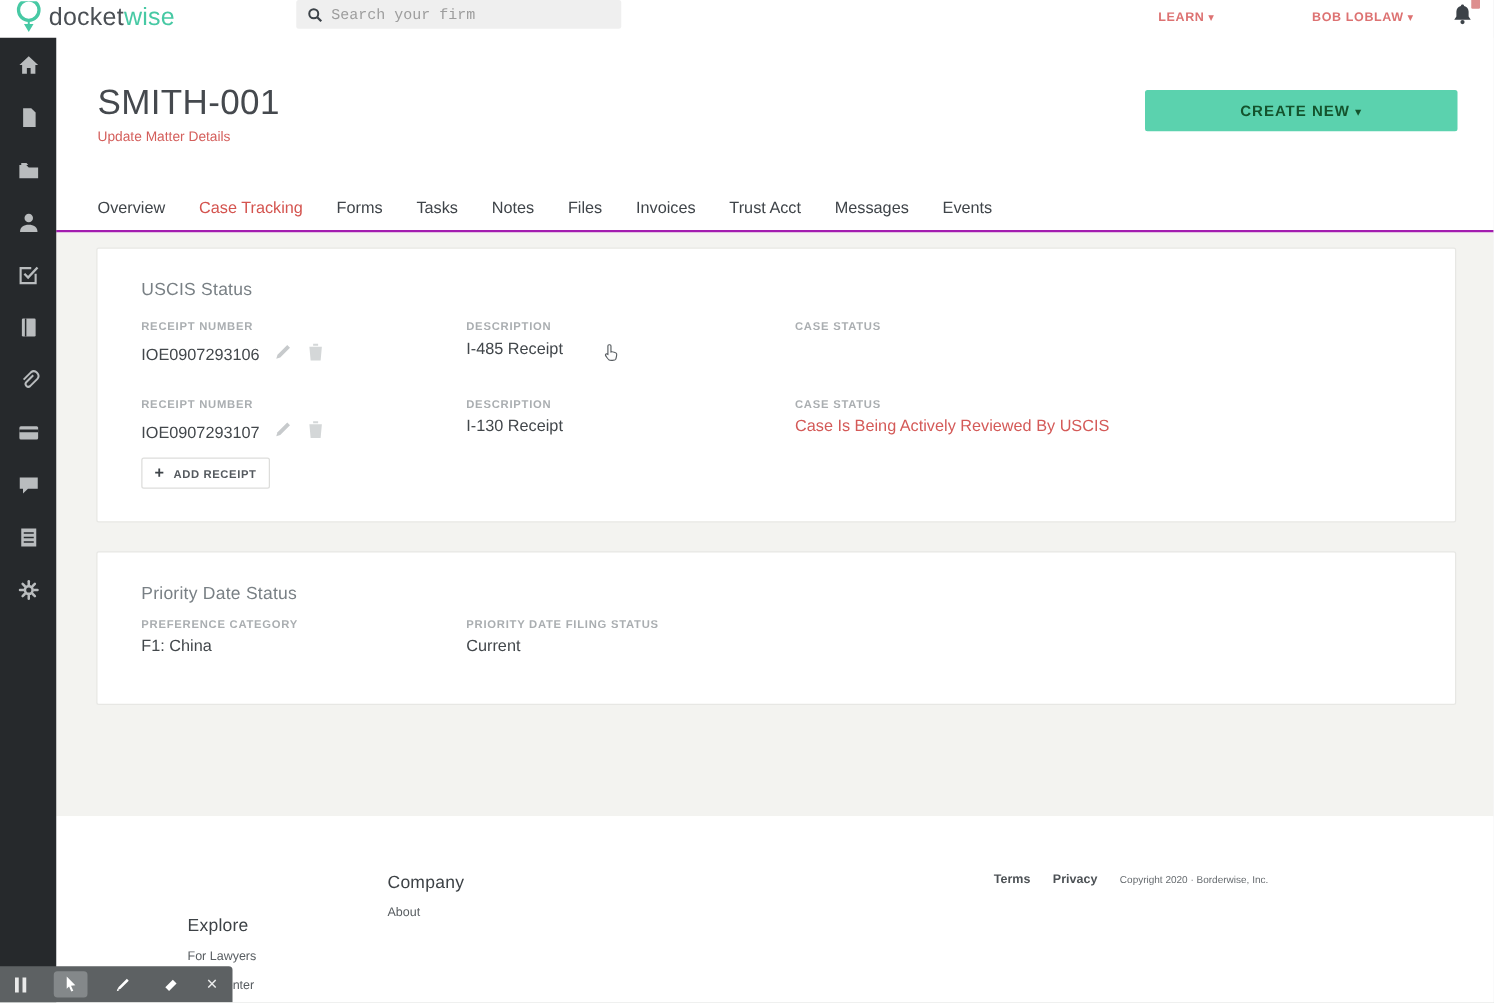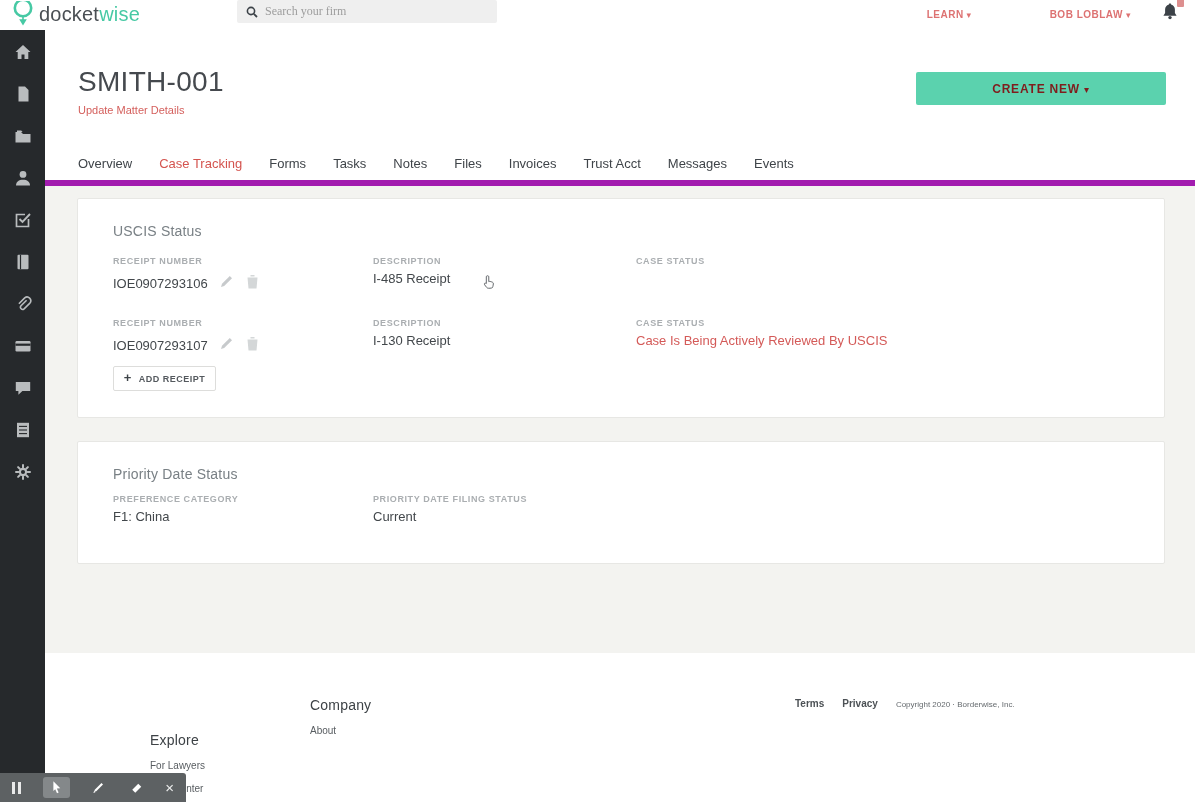--- a/index.html
+++ b/index.html
@@ -16,7 +16,7 @@
   .search-box { position:absolute; left:237px; top:0; width:260px; height:23px; background:#efefef;
                 border-radius:2px; display:flex; align-items:center; gap:7px; padding:0 9px; }
   .search-box input { flex:1; border:none; outline:none; background:transparent; font-size:12px; color:#6d6d6d;
-                      font-family:Liberation Serif, serif; }
+                      font-family:Liberation Mono, monospace; }
   .search-box input::placeholder { color:#9d9d9d; }
   .top-right { position:absolute; right:16px; top:0; height:28px; display:flex; align-items:center; gap:30px; }
   .top-link { font-size:10px; font-weight:bold; letter-spacing:.5px; color:#dd7272; cursor:pointer;padding-left:48px; }

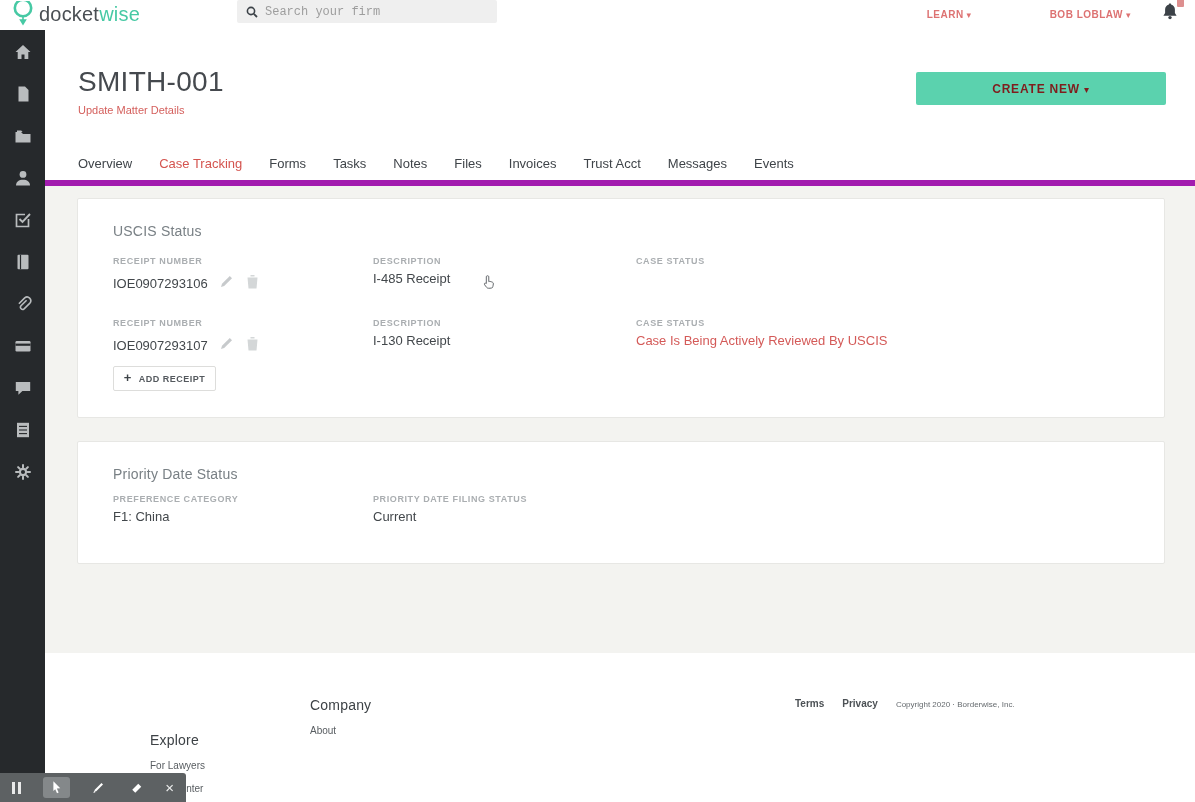--- a/index.html
+++ b/index.html
@@ -36,7 +36,7 @@
   .page-title { position:absolute; left:33px; top:36px; font-size:28px; color:#45494e; letter-spacing:.3px; }
   .update-link { position:absolute; left:33px; top:74px; font-size:11px; color:#d45f5c; cursor:pointer; }
   .create-btn { position:absolute; left:871px; top:42px; width:250px; height:33px; background:#5bd2ae;
-                border:none; border-radius:2px; color:#7f1d1d; font-weight:bold; font-size:12px; letter-spacing:.8px;
+                border:none; border-radius:2px; color:#14532d; font-weight:bold; font-size:12px; letter-spacing:.8px;
                 cursor:pointer; font-family:"Liberation Sans","DejaVu Sans",sans-serif; }
   .create-btn .caret { font-size:10px; margin-left:4px; }
 

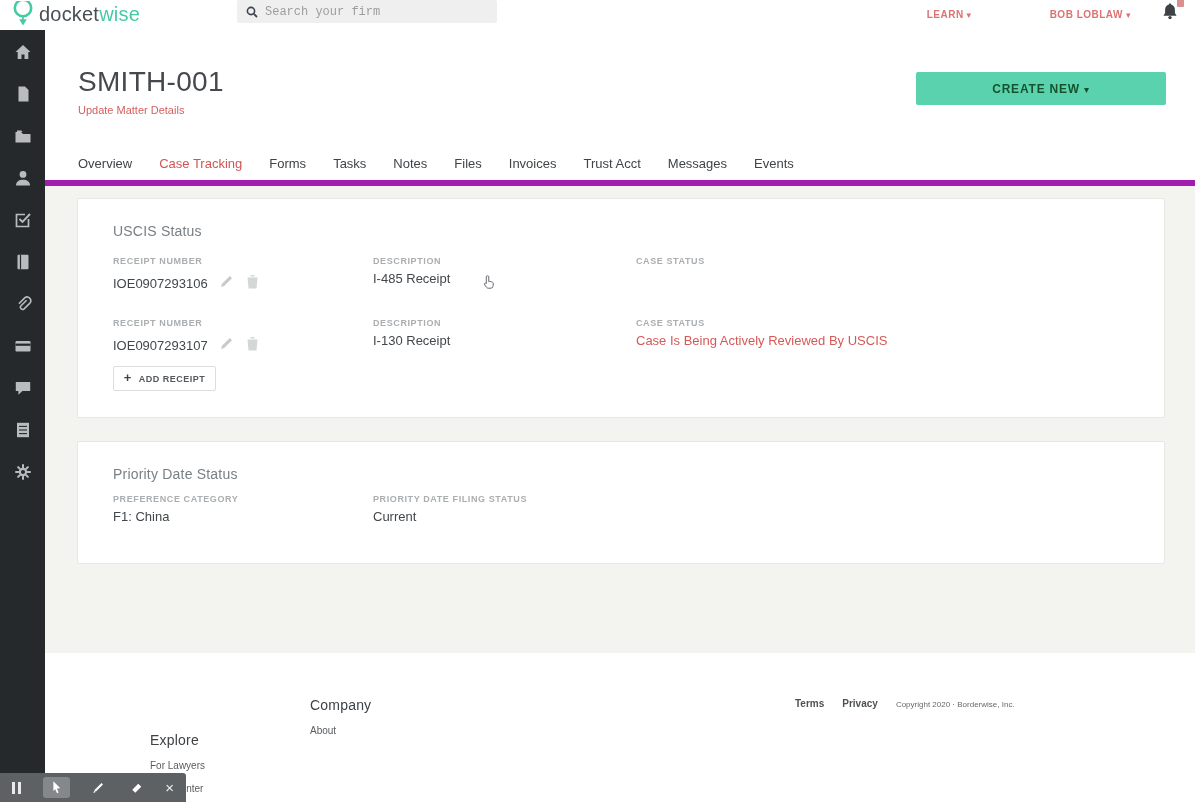--- a/index.html
+++ b/index.html
@@ -40,7 +40,7 @@
                 cursor:pointer; font-family:"Liberation Sans","DejaVu Sans",sans-serif; }
   .create-btn .caret { font-size:10px; margin-left:4px; }
 
-  .tabbar { position:relative; height:40px; border-bottom:6px solid #a21caf; display:flex; align-items:center;
+  .tabbar { position:relative; height:40px; border-bottom:2px solid #a21caf; display:flex; align-items:center;
             padding-left:33px; gap:27px; background:#fff; }
   .tab { font-size:13px; color:#3f4449; cursor:pointer; white-space:nowrap; }
   .tab.active { color:#d4544f; }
━━━━
Gather every line from the listing above in which "spacing" appears, and copy those lines.

*The answer*.
   .top-link { font-size:10px; font-weight:bold; letter-spacing:.5px; color:#dd7272; cursor:pointer;padding-left:48px; }
   .page-title { position:absolute; left:33px; top:36px; font-size:28px; color:#45494e; letter-spacing:.3px; }
-                border:none; border-radius:2px; color:#7f1d1d; font-weight:bold; font-size:12px; letter-spacing:.8px;
+                border:none; border-radius:2px; color:#14532d; font-weight:bold; font-size:12px; letter-spacing:.8px;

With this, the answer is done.